Web document revisions
↓

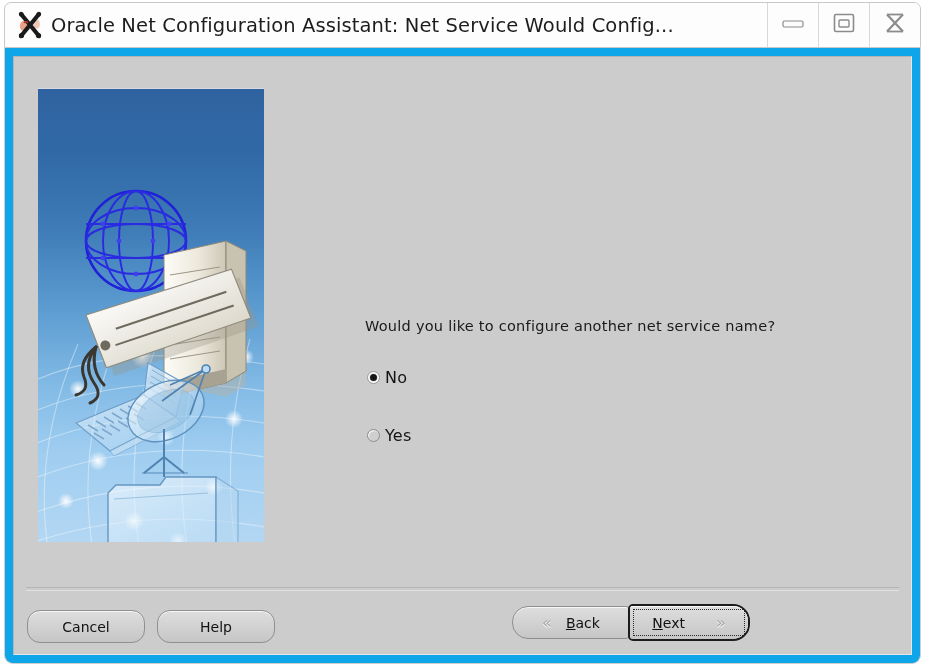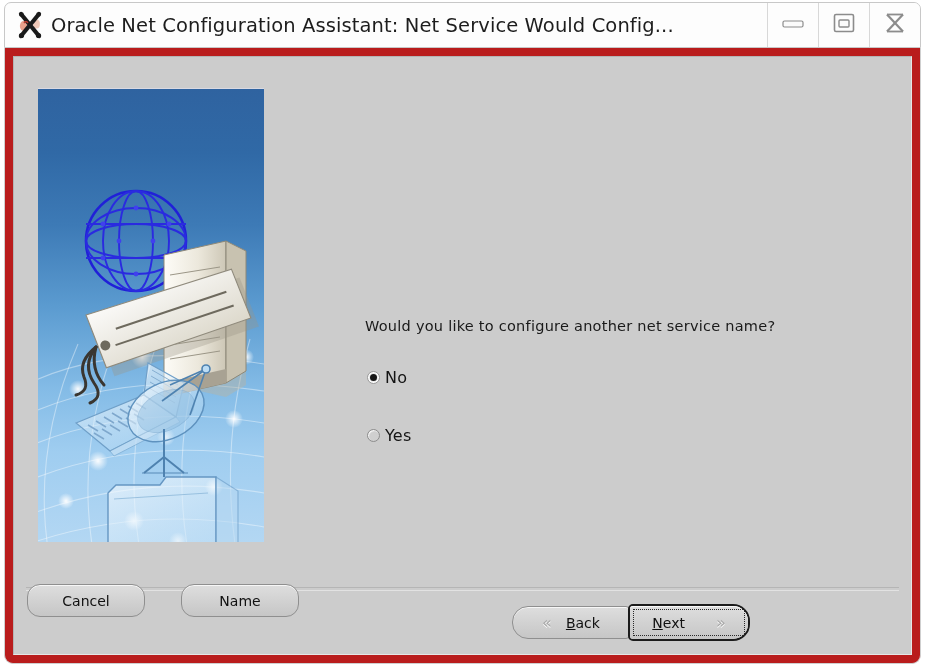--- a/index.html
+++ b/index.html
@@ -73,21 +73,21 @@
   }
 
   
   .dialog-outer {
     position: absolute;
     left: 4px;
     top: 48px;
     width: 917px;
     height: 616px;
     box-sizing: border-box;
-    background: #b91c1c;
+    background: #0ea5e9;
     border: 1px solid #cfcfcf;
     border-top: none;
     border-radius: 0 0 9px 9px;
     padding: 8px;
   }
   .dialog-inner {
     position: relative;
     width: 100%;
     height: 100%;
     box-sizing: border-box;
@@ -181,23 +181,23 @@
     width: 873px;
     height: 2px;
     border-top: 1px solid #b5b5b5;
     border-bottom: 1px solid #e2e2e2;
   }
 
   
   .btn-bar-left {
     position: absolute;
     left: 13px;
-    top: 527px;
-    display: flex;
-    gap: 36px;
+    top: 553px;
+    display: flex;
+    gap: 12px;
   }
   .btn-bar-right {
     position: absolute;
     left: 498px;
     top: 547px;
     display: flex;
     align-items: center;
   }
 
   .btn {
@@ -457,21 +457,21 @@
         </div>
       </div>
 
       <div class="separator"></div>
 
       <div class="btn-bar-left">
         <div class="btn btn-plain">
           <span class="btn-label">Cancel</span>
         </div>
         <div class="btn btn-plain">
-          <span class="btn-label">Name</span>
+          <span class="btn-label">Help</span>
         </div>
       </div>
 
       <div class="btn-bar-right">
         <div class="btn btn-back">
           <span class="chev">«</span>
           <span class="btn-label"><span class="mnemonic">B</span><span>ack</span></span>
         </div>
         <div class="btn-next-wrap">
           <div class="btn btn-next">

↑

**Task prompt:** Set down the records again verbatim, with no pictures.

**Exercise result:**
--- a/index.html
+++ b/index.html
@@ -73,21 +73,21 @@
   }
 
   
   .dialog-outer {
     position: absolute;
     left: 4px;
     top: 48px;
     width: 917px;
     height: 616px;
     box-sizing: border-box;
-    background: #b91c1c;
+    background: #0ea5e9;
     border: 1px solid #cfcfcf;
     border-top: none;
     border-radius: 0 0 9px 9px;
     padding: 8px;
   }
   .dialog-inner {
     position: relative;
     width: 100%;
     height: 100%;
     box-sizing: border-box;
@@ -181,23 +181,23 @@
     width: 873px;
     height: 2px;
     border-top: 1px solid #b5b5b5;
     border-bottom: 1px solid #e2e2e2;
   }
 
   
   .btn-bar-left {
     position: absolute;
     left: 13px;
-    top: 527px;
-    display: flex;
-    gap: 36px;
+    top: 553px;
+    display: flex;
+    gap: 12px;
   }
   .btn-bar-right {
     position: absolute;
     left: 498px;
     top: 547px;
     display: flex;
     align-items: center;
   }
 
   .btn {
@@ -457,21 +457,21 @@
         </div>
       </div>
 
       <div class="separator"></div>
 
       <div class="btn-bar-left">
         <div class="btn btn-plain">
           <span class="btn-label">Cancel</span>
         </div>
         <div class="btn btn-plain">
-          <span class="btn-label">Name</span>
+          <span class="btn-label">Help</span>
         </div>
       </div>
 
       <div class="btn-bar-right">
         <div class="btn btn-back">
           <span class="chev">«</span>
           <span class="btn-label"><span class="mnemonic">B</span><span>ack</span></span>
         </div>
         <div class="btn-next-wrap">
           <div class="btn btn-next">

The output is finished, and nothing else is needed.